Complete step by step solution:
Let the integral be $\int {x\ln {{\left( x \right)}^2}} dx$
Here, $f\left( x \right) = \ln {\left( x \right)^2}$ and $g\left( x \right) = x$. Apply the integration by parts method to find the integral.

$\Rightarrow \ln {\left( x \right)^2}\int {xdx} - \left( {\int {{{\left( {\ln {{\left( x \right)}^2}} \right)}^\prime }} \int {xdx} } \right)dx$
Apply the chain rule of differentiation to the expression ${\left( {\ln {{\left( x \right)}^2}} \right)^\prime }$

$\Rightarrow {\left( {\ln {{\left( x \right)}^2}} \right)^\prime } = \dfrac{1}{{{x^2}}}\left( {2x} \right) = \dfrac{2}{x}$

$\Rightarrow \ln {\left( x \right)^2}\int {xdx} - \left( {\int {\dfrac{2}{x}} \int {xdx} } \right)dx$

Apply the power rule of integration to the expression.

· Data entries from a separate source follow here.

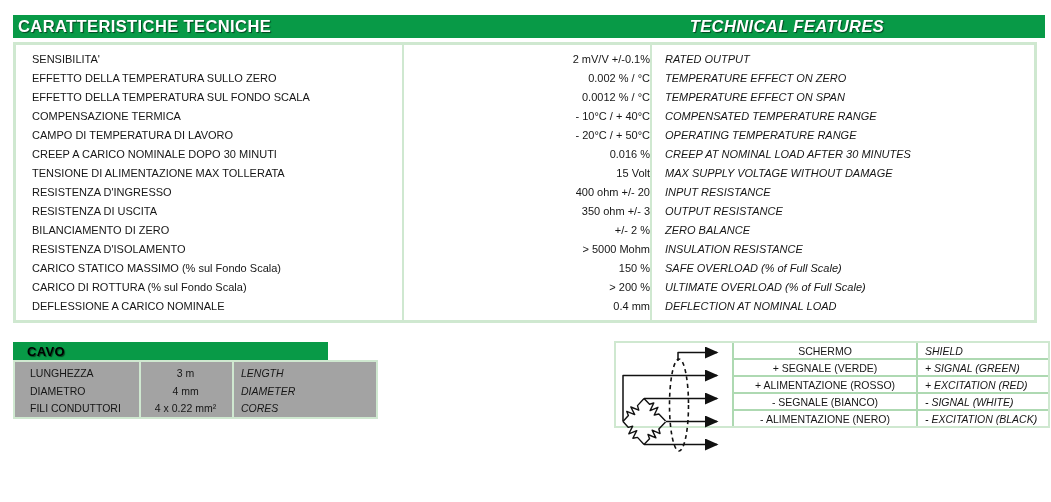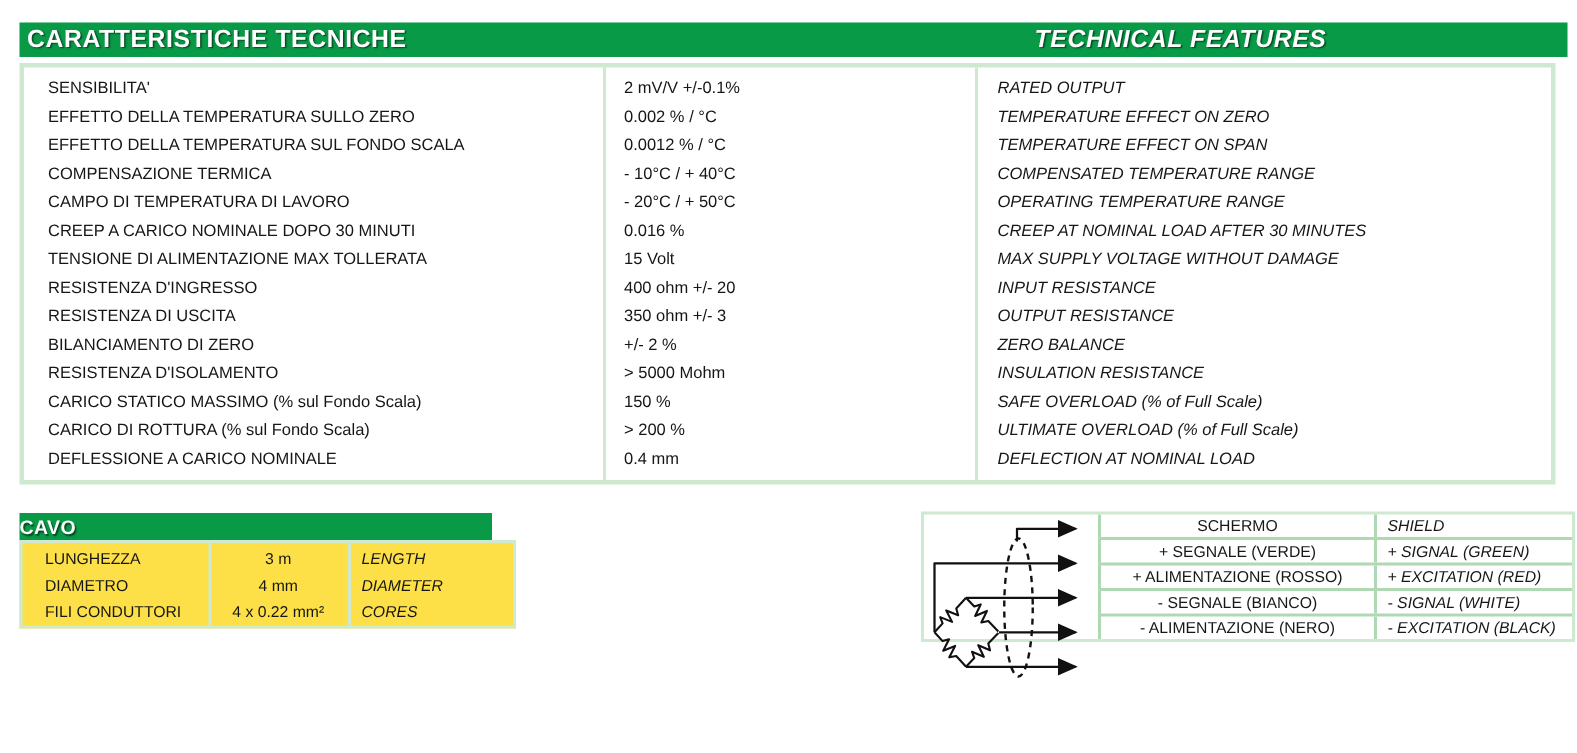"2 mV/V +/-0.1%" .spec-row .c2 { text-align: left -> right }
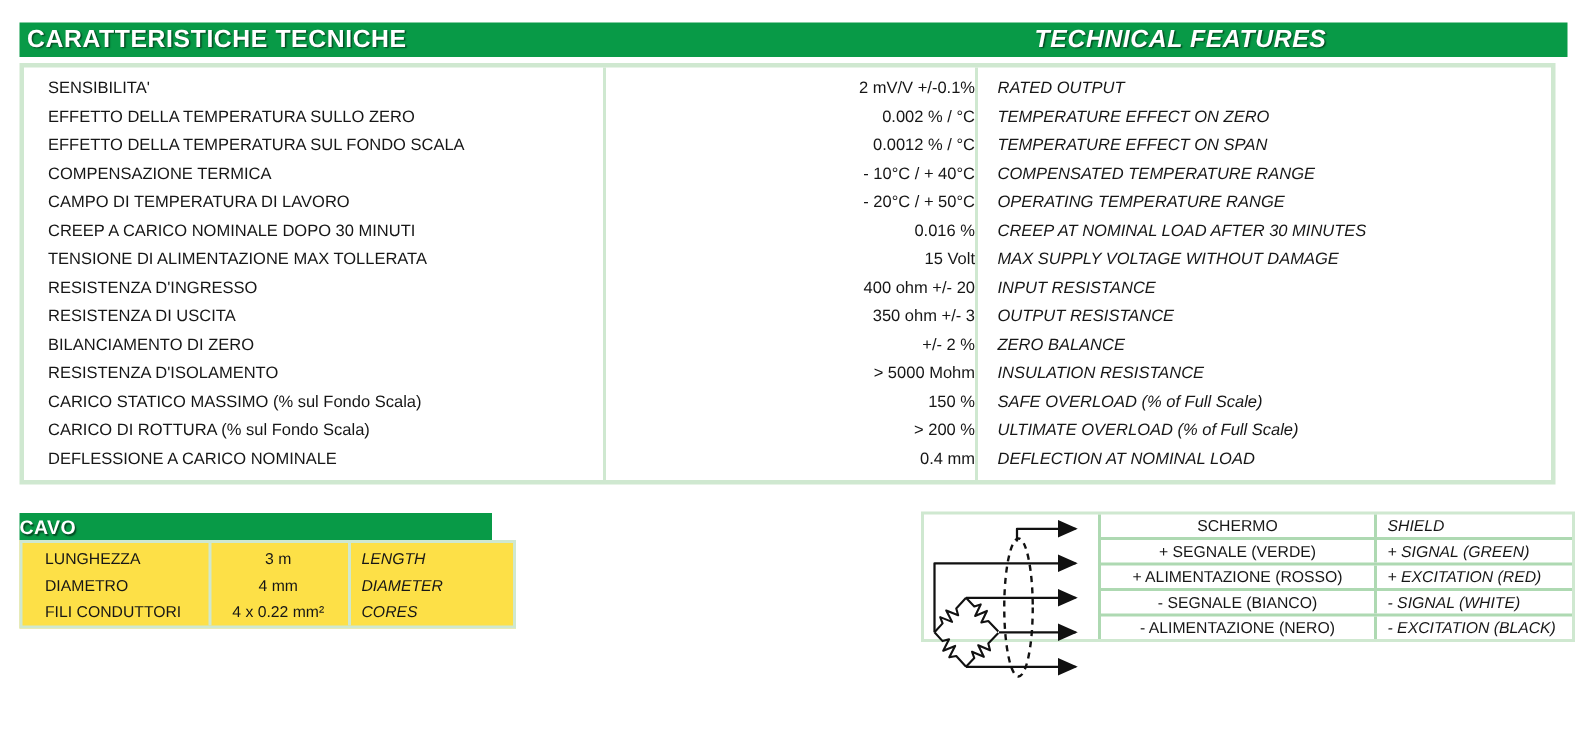"CAVO" .cable-header .it-title { color: #ffffff -> #000000; padding-left: none -> 14px }
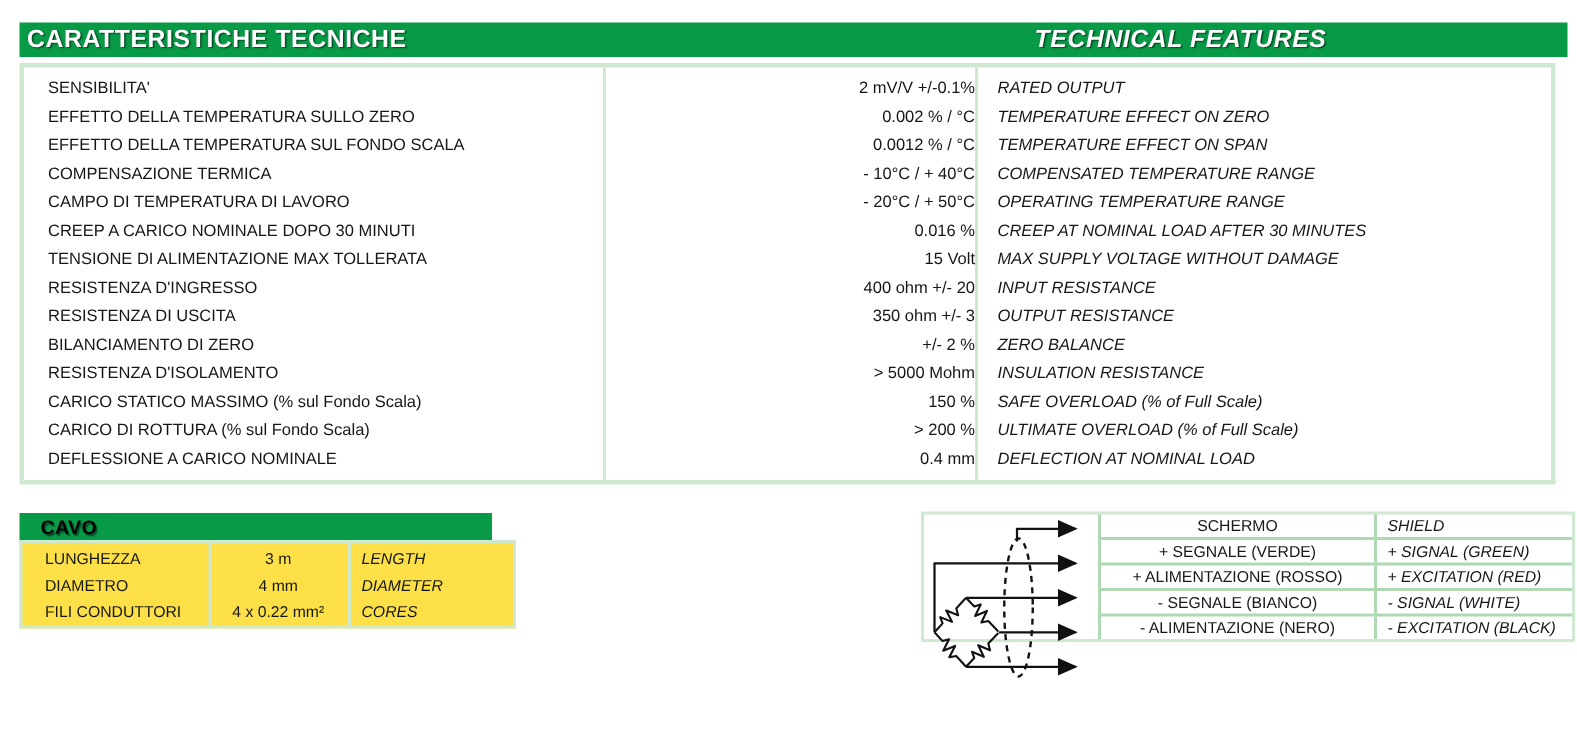"LUNGHEZZA" .cable-body { background: #fde047 -> #a3a3a3; width: 331px -> 365px }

$\Rightarrow \ln {\left( x \right)^2}\dfrac{{{x^2}}}{2} - 2\left( {\int {\dfrac{1}{x}} \times \dfrac{{{x^2}}}{2}} \right)dx$

Simplify the expression.

$\Rightarrow \ln {\left( x \right)^2}\dfrac{{{x^2}}}{2} - 2\int {\dfrac{x}{2}dx}$

$\Rightarrow \ln {\left( x \right)^2}\dfrac{{{x^2}}}{2} - \int {xdx}$

Apply the power rule of integration to the expression, $\int {{x^n}dx} = \dfrac{{{x^{n + 1}}}}{{n + 1}}$

$\Rightarrow \ln {\left( x \right)^2}\dfrac{{{x^2}}}{2} - \dfrac{{{x^2}}}{2}$

Rewrite the expression by applying exponent rule of logarithms to the expression $\ln {\left( x \right)^2}$, $\ln {a^b} = b\ln a$

$\Rightarrow \ln {\left( x \right)^2}\dfrac{{{x^2}}}{2} - \dfrac{{{x^2}}}{2} = 2\ln \left( x \right) \times \dfrac{{{x^2}}}{2} - \dfrac{{{x^2}}}{2}$

Cancel out the common terms, we get:

$\Rightarrow {x^2}\ln \left( x \right) - \dfrac{{{x^2}}}{2} + C$
Final answer: Hence the value of the expression, $\int {x\ln {{\left( x \right)}^2}} dx$ is ${x^2}\ln \left( x \right) - \dfrac{{{x^2}}}{2} + C$

Note: Students please note that when the function is in the form of multiplication or division, then we will apply the integration by parts method. On applying the integration by parts, the values of $f\left( x \right)$ and $g\left( x \right)$ must be carefully chosen so that we find the function of LHS in the right hand side and we can combine them to simplify the expression.